Bhutan Textile Museum
- Established: 2001
- Location: Thimphu, Bhutan
- Coordinates: 27°28′00″N 89°38′30″E﻿ / ﻿27.4666°N 89.6417°E
- Type: Textiles
- Director: National Commission for Cultural Affairs
- President: Royal Patron Queen Mother Ashi Sangay Choden Wangchuck

= Bhutan Textile Museum =

The Bhutan Textile Museum or the National Textile Museum is a national textiles museum in Thimphu, Bhutan, located near the National Library of Bhutan. It is operated by the National Commission for Cultural Affairs. Since its establishment in 2001, the museum has generated national and international attention and has garnered a substantial collection of antique textile artefacts, exclusive to Bhutan.

The objective of setting up the museum is to promote Bhutan's achievements in the field of textile arts and to sustain and promote interest of the weavers to continue the traditional textile patterns. The museum also envisions to become the centre for textile studies and research. The purpose is also to promote the history and culture of Bhutan.

==History==
The significance of Bhutan's textiles is attributed to many factors such as: its intricate patterns in textile art (unique in the world), skills and methods adopted in their creation, noteworthy role in religious, official and social events represented by "glyphs and symbols of ancient knowledge" and their deep sacred connotation.

The Bhutan Textile Museum was first conceived by the Queen Mother Ashi Sangay Choden Wangchuck. It was established in 2001 and inaugurated by the Queen. The museum was constructed at a cost of around $165,000 with Danish assistance. Government of Bhutan and private donors also provided assistance to set up the museum. While the Peabody Essex Museum in the United States provided technical support to set up the museum. Wangchuck serves as the patron of the museum and has enhanced national and international interest in the Bhutanese textile industry.

==Displays==
The museum is divided into six areas of special focus, including Achievements in textile arts, the role of textiles in religion, textiles from indigenous fibres, The Royal Collection, warp pattern weaves, and weft pattern weaves. The Royal Collection of the museum has an invaluable collection of Bhutanese antique textile artefacts of Bhutan, including crowns of Bhutan's kings, Namzas (dresses) and other accessories worn by the Royal Family, a pearl robe from Tsamdrak Goenpa and the bedding of Shabdrung Jigme Dorji.

Some of the unique collections donated by the Queen Mother, Ashi Sangay Choden Wangchuck, and some private individuals on display in the museum are: the first version of the Raven crown, brocade uzhams(crowns) worn by the first king, and the second king, and a princess crown worn by the sister of the first king, Ashi Wangmo.

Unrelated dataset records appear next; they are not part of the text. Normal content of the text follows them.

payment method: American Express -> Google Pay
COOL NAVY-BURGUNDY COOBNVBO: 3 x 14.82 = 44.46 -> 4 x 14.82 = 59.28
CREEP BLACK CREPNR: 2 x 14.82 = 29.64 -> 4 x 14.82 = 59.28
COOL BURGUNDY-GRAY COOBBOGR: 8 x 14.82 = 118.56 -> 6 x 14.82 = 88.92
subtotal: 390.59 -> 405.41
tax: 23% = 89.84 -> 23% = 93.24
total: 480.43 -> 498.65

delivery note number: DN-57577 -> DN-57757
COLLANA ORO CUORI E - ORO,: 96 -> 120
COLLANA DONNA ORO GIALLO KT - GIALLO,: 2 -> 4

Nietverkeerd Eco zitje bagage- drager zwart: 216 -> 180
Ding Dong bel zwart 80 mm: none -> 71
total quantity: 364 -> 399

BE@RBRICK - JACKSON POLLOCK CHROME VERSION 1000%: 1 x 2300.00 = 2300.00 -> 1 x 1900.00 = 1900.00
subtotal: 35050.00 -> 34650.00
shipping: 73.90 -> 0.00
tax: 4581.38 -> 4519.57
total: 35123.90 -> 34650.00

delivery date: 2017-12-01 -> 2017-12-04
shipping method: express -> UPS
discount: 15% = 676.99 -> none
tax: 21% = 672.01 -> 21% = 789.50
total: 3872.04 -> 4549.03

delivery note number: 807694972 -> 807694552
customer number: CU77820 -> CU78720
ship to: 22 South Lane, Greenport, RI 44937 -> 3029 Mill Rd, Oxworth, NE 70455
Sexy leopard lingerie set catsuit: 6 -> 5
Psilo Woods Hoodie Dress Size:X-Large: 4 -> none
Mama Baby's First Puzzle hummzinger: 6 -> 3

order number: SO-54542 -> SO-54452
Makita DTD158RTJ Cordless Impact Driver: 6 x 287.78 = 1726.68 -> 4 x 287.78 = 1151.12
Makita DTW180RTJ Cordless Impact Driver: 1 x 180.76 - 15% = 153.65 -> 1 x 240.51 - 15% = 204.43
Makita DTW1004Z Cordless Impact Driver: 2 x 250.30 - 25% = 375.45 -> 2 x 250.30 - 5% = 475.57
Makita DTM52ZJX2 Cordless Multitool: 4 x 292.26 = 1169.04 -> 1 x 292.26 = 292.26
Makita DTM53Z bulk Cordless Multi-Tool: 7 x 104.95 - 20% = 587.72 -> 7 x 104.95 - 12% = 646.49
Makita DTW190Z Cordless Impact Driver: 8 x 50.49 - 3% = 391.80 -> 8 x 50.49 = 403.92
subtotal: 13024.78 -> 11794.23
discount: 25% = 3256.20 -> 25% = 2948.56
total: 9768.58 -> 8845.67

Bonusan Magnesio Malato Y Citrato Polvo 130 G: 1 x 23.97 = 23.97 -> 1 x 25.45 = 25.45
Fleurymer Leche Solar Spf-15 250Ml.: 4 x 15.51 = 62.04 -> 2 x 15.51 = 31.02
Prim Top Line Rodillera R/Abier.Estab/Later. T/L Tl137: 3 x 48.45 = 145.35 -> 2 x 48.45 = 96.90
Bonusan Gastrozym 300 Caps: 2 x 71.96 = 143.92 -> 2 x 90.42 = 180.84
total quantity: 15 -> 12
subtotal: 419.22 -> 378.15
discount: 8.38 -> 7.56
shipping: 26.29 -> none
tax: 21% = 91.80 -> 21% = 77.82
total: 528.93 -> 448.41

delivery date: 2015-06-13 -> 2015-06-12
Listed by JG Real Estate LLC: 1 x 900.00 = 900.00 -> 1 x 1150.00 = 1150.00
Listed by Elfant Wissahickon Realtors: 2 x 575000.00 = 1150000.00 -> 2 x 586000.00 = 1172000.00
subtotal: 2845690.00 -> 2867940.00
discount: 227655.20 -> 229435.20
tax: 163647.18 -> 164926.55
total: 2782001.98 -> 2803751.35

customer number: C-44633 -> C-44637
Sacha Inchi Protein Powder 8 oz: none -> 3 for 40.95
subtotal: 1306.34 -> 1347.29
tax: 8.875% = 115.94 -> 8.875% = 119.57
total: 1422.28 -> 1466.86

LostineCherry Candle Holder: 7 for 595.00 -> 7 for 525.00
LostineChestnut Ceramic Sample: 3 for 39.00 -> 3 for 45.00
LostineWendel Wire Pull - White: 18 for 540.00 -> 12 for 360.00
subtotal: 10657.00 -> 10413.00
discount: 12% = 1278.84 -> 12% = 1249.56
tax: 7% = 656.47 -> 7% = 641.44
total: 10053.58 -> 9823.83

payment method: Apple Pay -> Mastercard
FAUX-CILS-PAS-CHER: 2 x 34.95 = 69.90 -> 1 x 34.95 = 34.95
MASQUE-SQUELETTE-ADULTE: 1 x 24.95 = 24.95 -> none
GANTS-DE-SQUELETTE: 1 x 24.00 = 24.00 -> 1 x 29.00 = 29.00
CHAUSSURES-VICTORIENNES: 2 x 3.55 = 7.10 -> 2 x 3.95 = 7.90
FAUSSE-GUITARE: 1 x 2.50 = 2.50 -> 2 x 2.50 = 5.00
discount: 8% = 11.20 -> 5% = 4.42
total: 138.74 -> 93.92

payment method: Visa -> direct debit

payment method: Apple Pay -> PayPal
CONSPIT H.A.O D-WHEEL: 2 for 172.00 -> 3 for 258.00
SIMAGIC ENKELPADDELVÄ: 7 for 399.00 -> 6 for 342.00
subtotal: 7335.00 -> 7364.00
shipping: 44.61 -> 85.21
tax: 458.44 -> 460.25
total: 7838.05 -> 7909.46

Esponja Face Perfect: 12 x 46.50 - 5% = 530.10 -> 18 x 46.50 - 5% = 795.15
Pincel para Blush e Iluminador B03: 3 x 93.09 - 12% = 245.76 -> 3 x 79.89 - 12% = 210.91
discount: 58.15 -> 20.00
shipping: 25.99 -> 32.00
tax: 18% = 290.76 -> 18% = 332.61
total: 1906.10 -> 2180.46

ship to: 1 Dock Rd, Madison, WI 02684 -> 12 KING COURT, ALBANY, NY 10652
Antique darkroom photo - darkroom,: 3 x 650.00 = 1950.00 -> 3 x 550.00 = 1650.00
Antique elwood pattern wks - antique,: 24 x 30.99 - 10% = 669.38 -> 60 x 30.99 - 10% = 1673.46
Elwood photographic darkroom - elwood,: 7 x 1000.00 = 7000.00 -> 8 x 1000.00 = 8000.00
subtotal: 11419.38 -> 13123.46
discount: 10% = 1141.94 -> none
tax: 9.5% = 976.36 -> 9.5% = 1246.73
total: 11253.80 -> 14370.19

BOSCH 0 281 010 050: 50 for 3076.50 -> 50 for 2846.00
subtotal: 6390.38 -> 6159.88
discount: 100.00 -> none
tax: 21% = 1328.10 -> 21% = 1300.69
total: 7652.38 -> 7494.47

The ground floor of the Textile Museum has displays demonstrating the skills of spinning, colouring fibres, preparing a loom, and manipulating two sets of yarns. Decorative fabrics and textile arts and crafts are categorically displayed in the galleries situated on the first floor of the Textile Museum. There are displays showing the traditional regional garments produced by women and men in Bhutan, and those garments used for special religious occasions.

==Exhibitions==
The museum organises design competitions to display the best textiles. A novel method adopted for this competition is the selection process of public polling. In this procedure, the each textile proposed in the competition is tagged with a number. Visitors to the museum vote "for the best piece" of art based on the number of the art piece displayed. The name of the artist is not shown. Besides pesar, the traditional art form, innovative other textile designs in appliqué and embroidery have also been proposed for future competitions. The museum also has plans to host a textile festival which will be celebrated during the competition.

To sustain the interest of the weavers, sellers and artists, an auction process through bidding for the textiles "under consideration" has been introduced. In this process, the base price for the item on sale is fixed by the weaver and any bid amount received over and above the weaver's base price enriches the coffers of the museum. This procedure is adopted to ensure quality products of textiles to be woven by the weavers displaying intricate and appealing designs. The museum has also engaged two permanent weavers – one for pangtha (spinning) and another for thuetha (colouring) – to display the process of weaving. A small group of loom weavers at the museum produce work deriving from Lhuentse Dzongkhag, the ancestral home of the Bhutanese Royal Family in northeastern Bhutan.